SINDH: On Thursday, a surge of water surged down the Indus River, adding to the destruction in a country where a third is already under water due to a calamity attributed to climate change. Southern Pakistan braced for further floods.
At least 1,191 people, including 399 children, have died in floods brought on by record monsoon rains and melting glaciers in northern Himalayas.
For assistance in addressing what it has dubbed a “unprecedented climate calamity,” the UN has made a request for $160 million.
We’re on high alert with water expected to reach the province in the next days as a result of floods in the north, the Sindh provincial government’s spokesman, Murtaza Wahab, told Reuters.
According to Wahab, the Indus is predicted to surge at a rate of about 600,000 cubic feet per second, putting its flood defences to the test.
In the three months from June to August, Pakistan experienced 390.7mm of rain, about 190% higher than the 30-year normal (15.38 inches).
The heaviest devastated region is Sindh, which has a population of 50 million and received 466% more rain than the 30-year normal.
Only sporadic patches of trees or elevated roadways can be seen in certain regions of the province, which otherwise resembles an inland sea filled with murky floodwaters.
Roads have become the only dry ground in sight for hundreds of people who have fled there.

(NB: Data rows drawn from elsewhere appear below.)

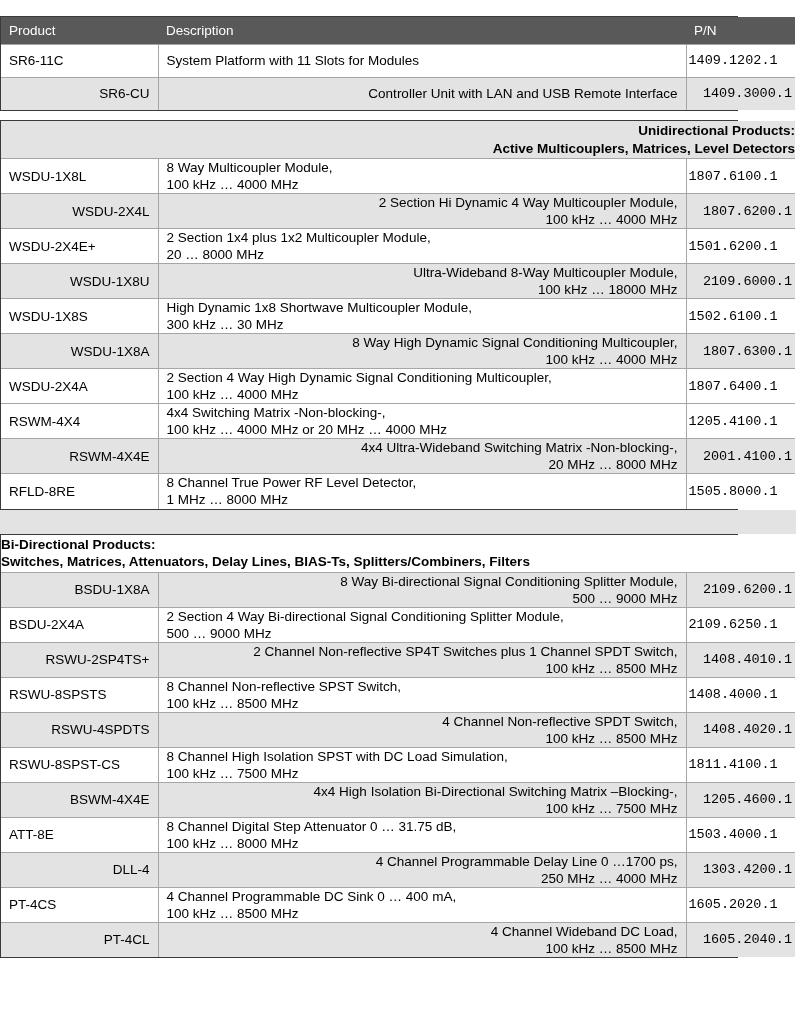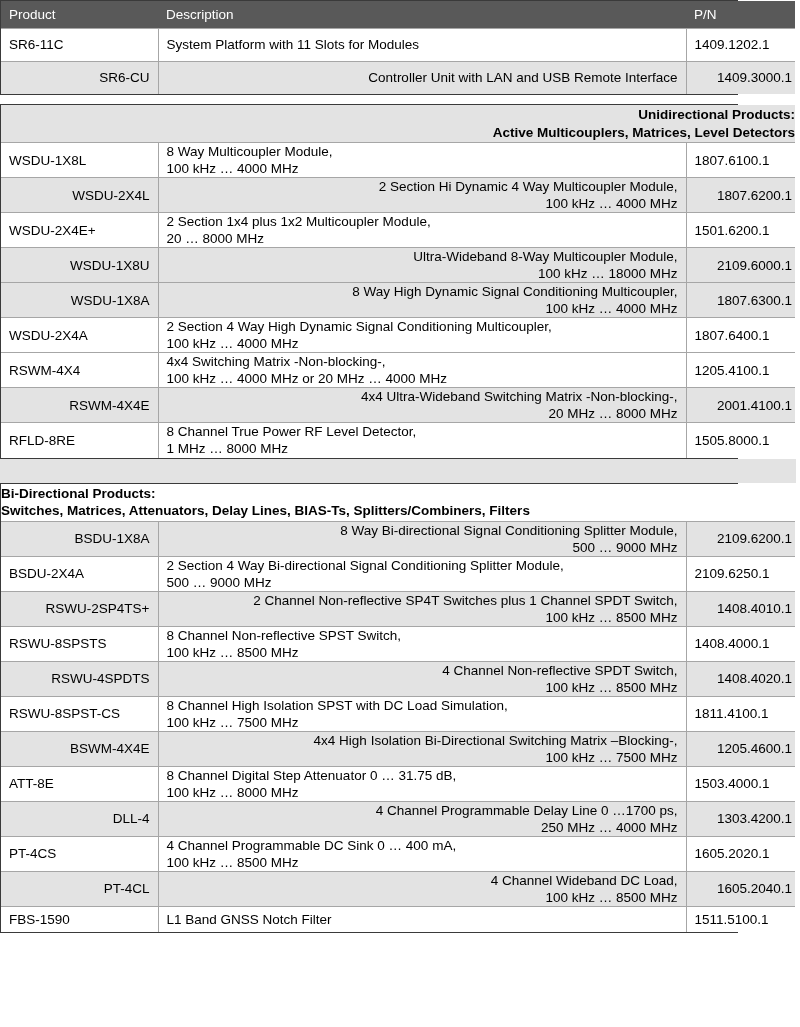"Product" .doc { margin-top: none -> 16px }
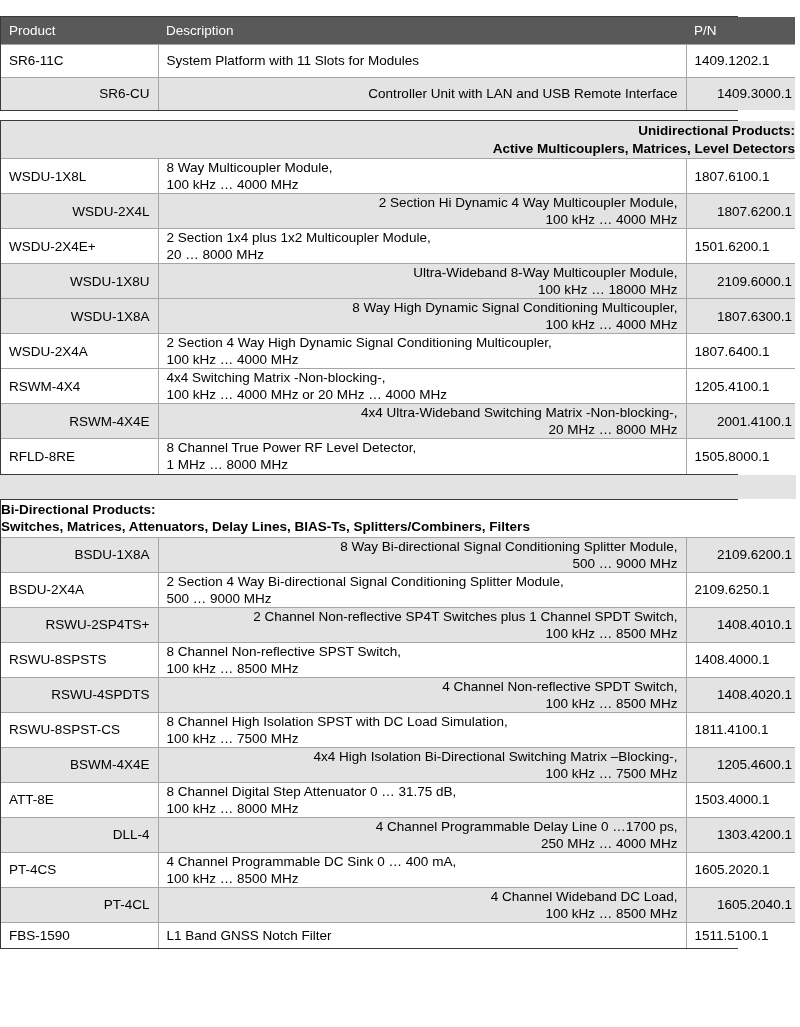"1409.1202.1" td.pn-cell { font-family: none -> Liberation Mono, monospace; padding-left: 8px -> 2px }
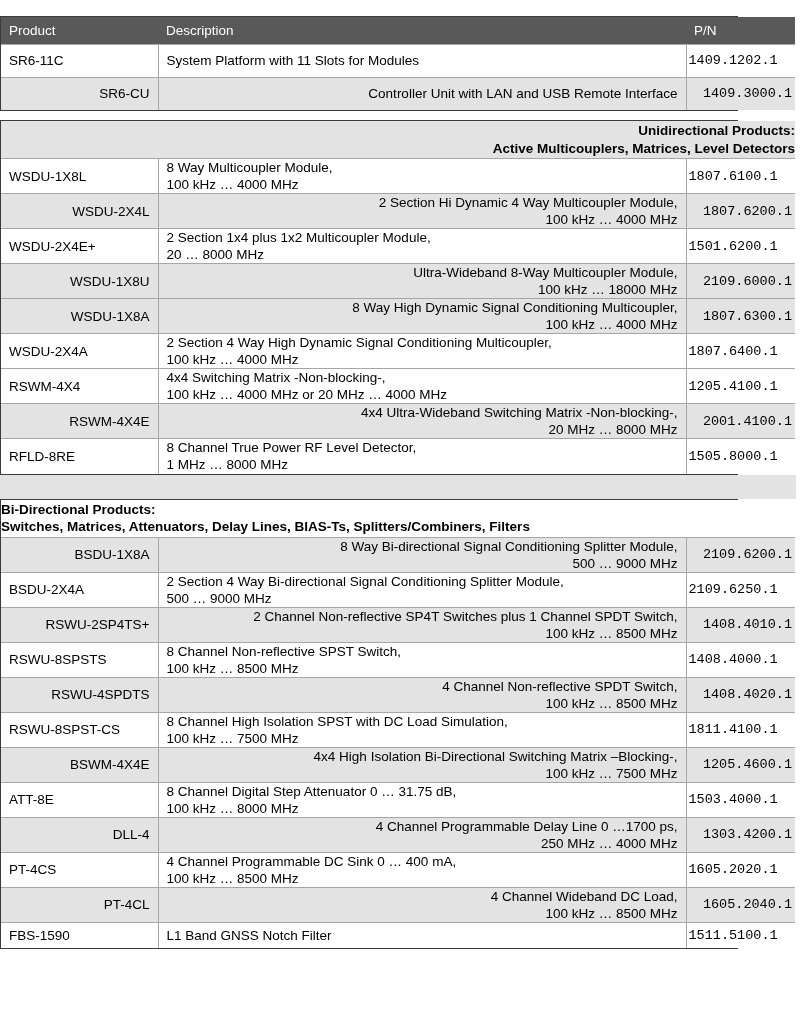"WSDU-1X8S" tr { html: none -> <tr> <td>WSDU-1X8S</td> <td> <div>High Dynamic 1x8 Shortwave Multicoupler Module,</div> <div>300 kHz … 30 MHz</div> </td> <td>1502.6100.1</td> </tr> }
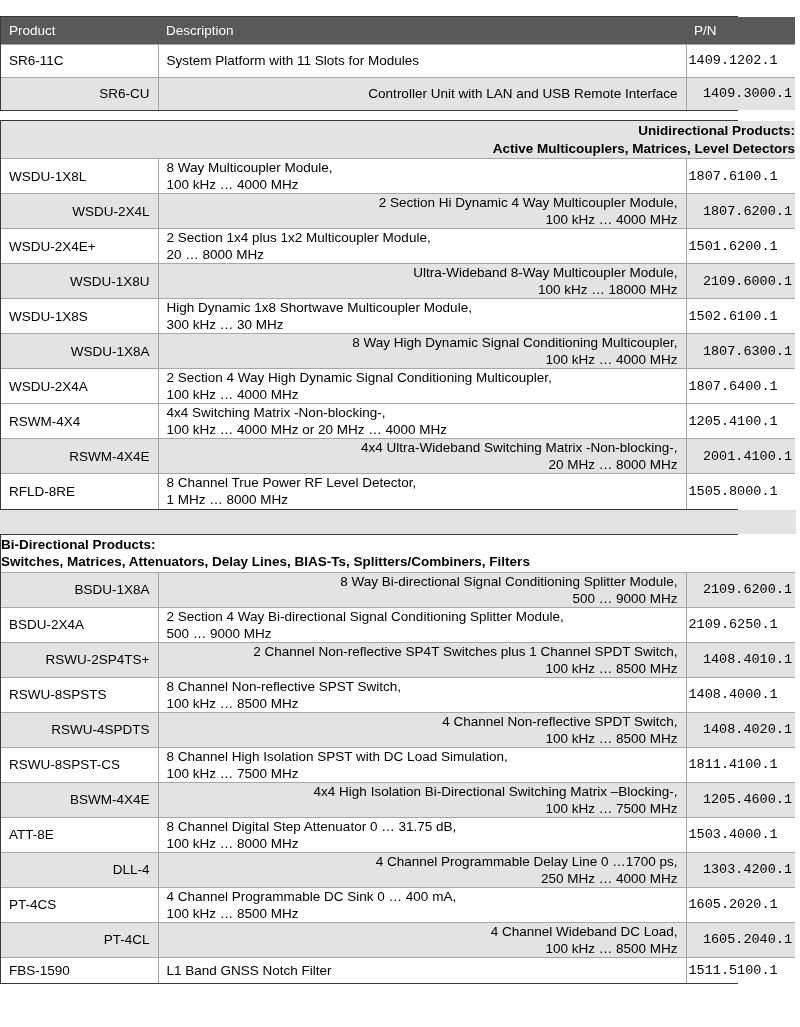"FBS-1590" tr.single { html: <tr> <td>FBS-1590</td> <td> <div>L1 Band GNSS Notch Filter</div> </td> <td>1511.5100.1</td> </tr> -> none }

On Thursday, villagers raced to greet a Reuters news crew travelling down a road close to the town of Dadu, pleading for food or other assistance.
“No aid”
Many made their way to metropolitan areas, such as the port city of Karachi, which has so far avoided floods.
The 50-year-old Allah Bakash was departing with his family and possessions loaded on a truck when he remarked, “We lost our house to the rain and floods, we’re heading to Karachi to our relatives, no one has come to rescue us.
The floods destroyed infrastructure, roads, businesses, and residences. Around two million acres (809,371 hectares) of farmland have been flooded, and standing and stored crops have been destroyed.
According to the government, 15% of the 220 million inhabitants in the country, or 33 million individuals, have been impacted.
According to the National Disaster Management Authority, 480,030 individuals have been driven from their homes and are being cared for in camps, but even those who were not forcibly removed fear danger.
The U.N. Children’s Agency stated that “more than three million children are in need of humanitarian assistance and at greater danger of waterborne infections, drowning, and starvation owing to the most catastrophic floods in Pakistan’s recent history.”
More than 6.4 million people, according to the World Health Organization, require immediate humanitarian assistance.
Aid has begun to come, mostly from China, Turkey, and the United Arab Emirates, aboard flights carrying food, tents, and medications.
Aid organisations have urged the government to open a mostly closed border that has served as a front line of conflict between the nuclear-armed adversaries for decades to enable food shipments from the neighbouring country of India.
The administration has not shown a desire to open the border to food imports from India.